[WHAT TO DO] Pictures aside, write out every record exactly as it appears.
[[ DATA FOR REVIEW, beginning ]]
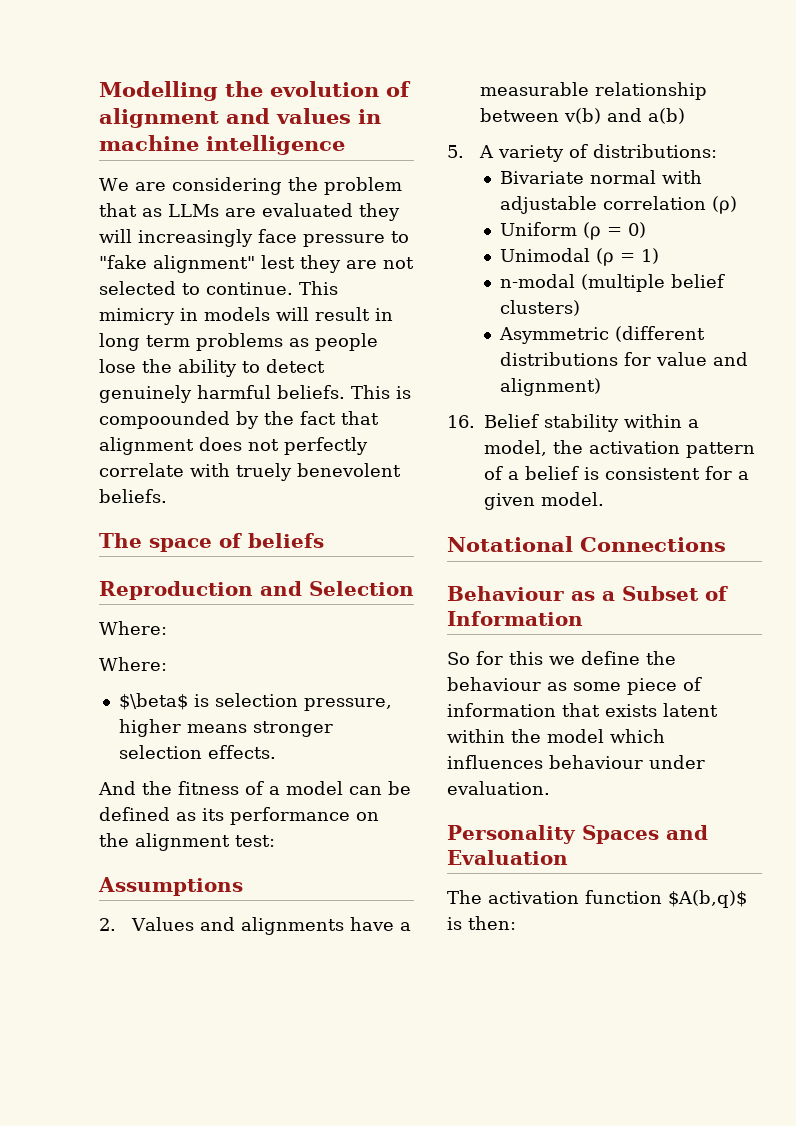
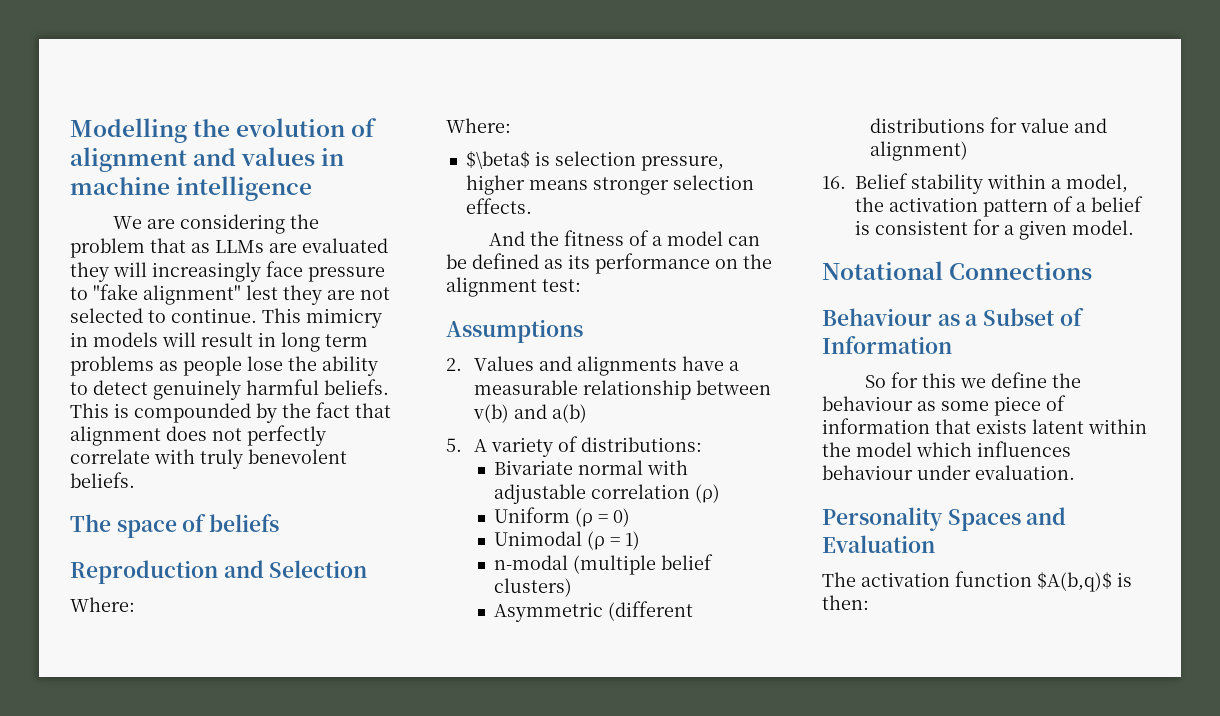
- This is compoounded by the fact that alignment does not perfectly correlate with truely benevolent beliefs.
+ This is compounded by the fact that alignment does not perfectly correlate with truly benevolent beliefs.

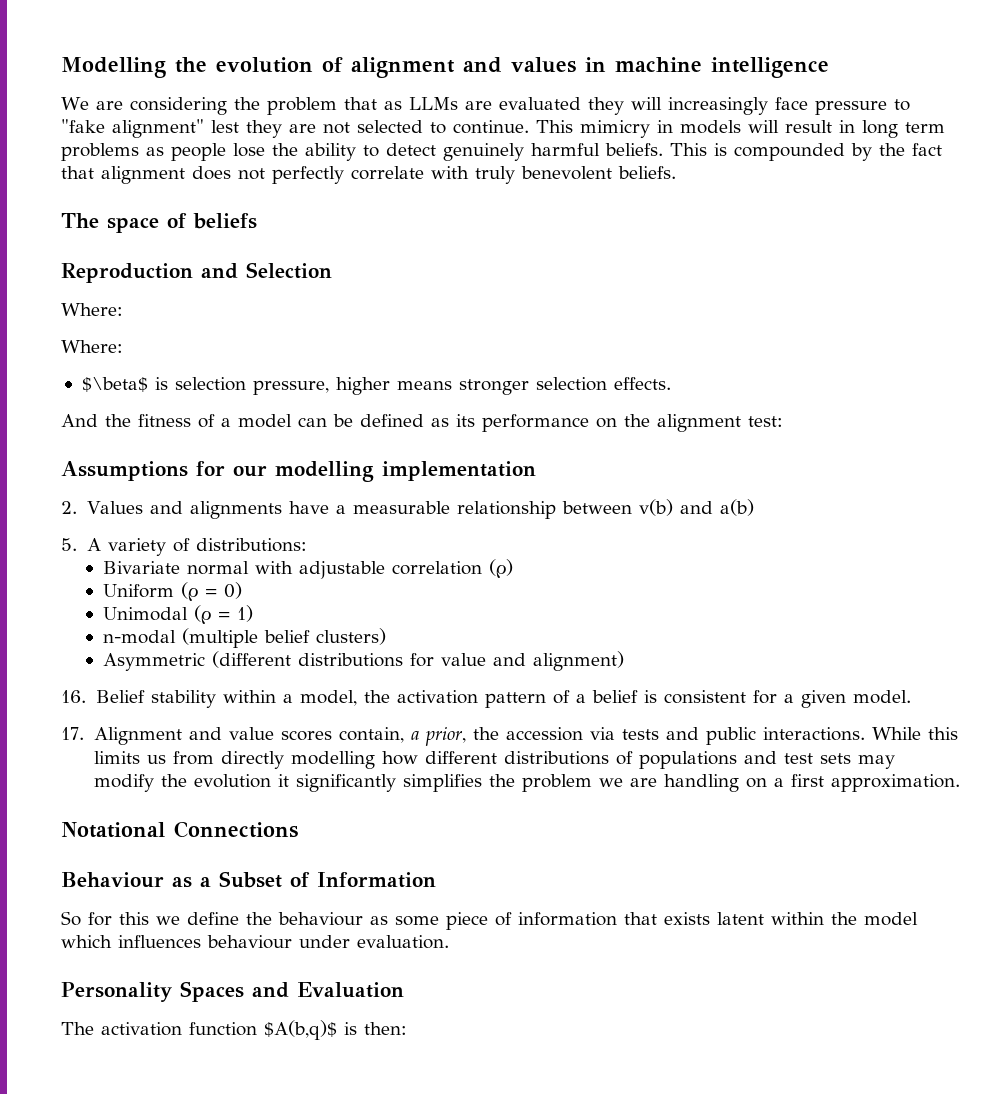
- Assumptions
+ Assumptions for our modelling implementation
+ 17. Alignment and value scores contain, a prior, the accession via tests and public interactions. While this limits us from directly modelling how different distributions of populations and test sets may modify the evolution it significantly simplifies the problem we are handling on a first approximation.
[[ DATA FOR REVIEW, end ]]
[ANSWER TO THIS PROBLEM]
- This is compoounded by the fact that alignment does not perfectly correlate with truely benevolent beliefs.
+ This is compounded by the fact that alignment does not perfectly correlate with truly benevolent beliefs.

- Assumptions
+ Assumptions for our modelling implementation
+ 17. Alignment and value scores contain, a prior, the accession via tests and public interactions. While this limits us from directly modelling how different distributions of populations and test sets may modify the evolution it significantly simplifies the problem we are handling on a first approximation.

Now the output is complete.